- **The data**
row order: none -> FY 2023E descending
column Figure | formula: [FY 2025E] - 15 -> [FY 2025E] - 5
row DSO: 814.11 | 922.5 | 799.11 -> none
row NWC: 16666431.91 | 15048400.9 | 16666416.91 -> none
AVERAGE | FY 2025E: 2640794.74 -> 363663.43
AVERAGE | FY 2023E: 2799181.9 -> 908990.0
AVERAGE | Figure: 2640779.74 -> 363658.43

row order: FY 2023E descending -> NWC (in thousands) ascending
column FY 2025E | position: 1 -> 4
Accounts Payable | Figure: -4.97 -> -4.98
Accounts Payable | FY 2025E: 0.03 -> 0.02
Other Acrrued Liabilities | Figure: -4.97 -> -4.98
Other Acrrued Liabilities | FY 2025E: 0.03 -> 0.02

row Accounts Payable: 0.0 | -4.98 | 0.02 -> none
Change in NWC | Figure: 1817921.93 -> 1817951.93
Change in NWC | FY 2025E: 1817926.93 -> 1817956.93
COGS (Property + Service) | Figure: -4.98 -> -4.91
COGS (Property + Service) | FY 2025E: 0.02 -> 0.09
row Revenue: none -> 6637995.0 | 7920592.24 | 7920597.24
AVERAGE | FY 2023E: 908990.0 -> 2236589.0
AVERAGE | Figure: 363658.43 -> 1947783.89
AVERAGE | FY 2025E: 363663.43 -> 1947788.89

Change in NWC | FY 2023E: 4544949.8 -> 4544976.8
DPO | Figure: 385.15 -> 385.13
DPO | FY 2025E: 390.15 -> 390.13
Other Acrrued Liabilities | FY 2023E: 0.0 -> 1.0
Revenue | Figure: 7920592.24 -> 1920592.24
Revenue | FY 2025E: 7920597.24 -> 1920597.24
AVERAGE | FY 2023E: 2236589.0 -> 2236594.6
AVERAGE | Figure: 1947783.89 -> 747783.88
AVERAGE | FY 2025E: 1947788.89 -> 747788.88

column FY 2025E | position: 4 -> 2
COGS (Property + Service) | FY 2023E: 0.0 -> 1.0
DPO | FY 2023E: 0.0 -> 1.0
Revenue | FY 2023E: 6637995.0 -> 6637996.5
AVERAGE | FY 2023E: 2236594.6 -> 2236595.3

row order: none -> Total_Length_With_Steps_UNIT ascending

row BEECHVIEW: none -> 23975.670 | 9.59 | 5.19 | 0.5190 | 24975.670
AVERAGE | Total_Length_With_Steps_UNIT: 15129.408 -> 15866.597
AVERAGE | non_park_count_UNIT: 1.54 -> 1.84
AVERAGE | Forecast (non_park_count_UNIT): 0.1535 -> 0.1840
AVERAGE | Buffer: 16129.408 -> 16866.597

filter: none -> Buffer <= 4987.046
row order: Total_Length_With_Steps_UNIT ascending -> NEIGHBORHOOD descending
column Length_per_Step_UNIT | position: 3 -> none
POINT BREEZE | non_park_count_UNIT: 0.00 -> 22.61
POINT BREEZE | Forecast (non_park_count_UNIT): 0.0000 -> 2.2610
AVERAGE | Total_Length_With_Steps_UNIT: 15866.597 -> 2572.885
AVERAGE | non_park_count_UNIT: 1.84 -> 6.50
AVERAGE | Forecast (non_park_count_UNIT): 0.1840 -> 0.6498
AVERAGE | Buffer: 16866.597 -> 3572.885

- **Problem**
Every line of the listing is to be transcribed exactly.

- **Reply**
row order: none -> FY 2023E descending
column Figure | formula: [FY 2025E] - 15 -> [FY 2025E] - 5
row DSO: 814.11 | 922.5 | 799.11 -> none
row NWC: 16666431.91 | 15048400.9 | 16666416.91 -> none
AVERAGE | FY 2025E: 2640794.74 -> 363663.43
AVERAGE | FY 2023E: 2799181.9 -> 908990.0
AVERAGE | Figure: 2640779.74 -> 363658.43

row order: FY 2023E descending -> NWC (in thousands) ascending
column FY 2025E | position: 1 -> 4
Accounts Payable | Figure: -4.97 -> -4.98
Accounts Payable | FY 2025E: 0.03 -> 0.02
Other Acrrued Liabilities | Figure: -4.97 -> -4.98
Other Acrrued Liabilities | FY 2025E: 0.03 -> 0.02

row Accounts Payable: 0.0 | -4.98 | 0.02 -> none
Change in NWC | Figure: 1817921.93 -> 1817951.93
Change in NWC | FY 2025E: 1817926.93 -> 1817956.93
COGS (Property + Service) | Figure: -4.98 -> -4.91
COGS (Property + Service) | FY 2025E: 0.02 -> 0.09
row Revenue: none -> 6637995.0 | 7920592.24 | 7920597.24
AVERAGE | FY 2023E: 908990.0 -> 2236589.0
AVERAGE | Figure: 363658.43 -> 1947783.89
AVERAGE | FY 2025E: 363663.43 -> 1947788.89

Change in NWC | FY 2023E: 4544949.8 -> 4544976.8
DPO | Figure: 385.15 -> 385.13
DPO | FY 2025E: 390.15 -> 390.13
Other Acrrued Liabilities | FY 2023E: 0.0 -> 1.0
Revenue | Figure: 7920592.24 -> 1920592.24
Revenue | FY 2025E: 7920597.24 -> 1920597.24
AVERAGE | FY 2023E: 2236589.0 -> 2236594.6
AVERAGE | Figure: 1947783.89 -> 747783.88
AVERAGE | FY 2025E: 1947788.89 -> 747788.88

column FY 2025E | position: 4 -> 2
COGS (Property + Service) | FY 2023E: 0.0 -> 1.0
DPO | FY 2023E: 0.0 -> 1.0
Revenue | FY 2023E: 6637995.0 -> 6637996.5
AVERAGE | FY 2023E: 2236594.6 -> 2236595.3

row order: none -> Total_Length_With_Steps_UNIT ascending

row BEECHVIEW: none -> 23975.670 | 9.59 | 5.19 | 0.5190 | 24975.670
AVERAGE | Total_Length_With_Steps_UNIT: 15129.408 -> 15866.597
AVERAGE | non_park_count_UNIT: 1.54 -> 1.84
AVERAGE | Forecast (non_park_count_UNIT): 0.1535 -> 0.1840
AVERAGE | Buffer: 16129.408 -> 16866.597

filter: none -> Buffer <= 4987.046
row order: Total_Length_With_Steps_UNIT ascending -> NEIGHBORHOOD descending
column Length_per_Step_UNIT | position: 3 -> none
POINT BREEZE | non_park_count_UNIT: 0.00 -> 22.61
POINT BREEZE | Forecast (non_park_count_UNIT): 0.0000 -> 2.2610
AVERAGE | Total_Length_With_Steps_UNIT: 15866.597 -> 2572.885
AVERAGE | non_park_count_UNIT: 1.84 -> 6.50
AVERAGE | Forecast (non_park_count_UNIT): 0.1840 -> 0.6498
AVERAGE | Buffer: 16866.597 -> 3572.885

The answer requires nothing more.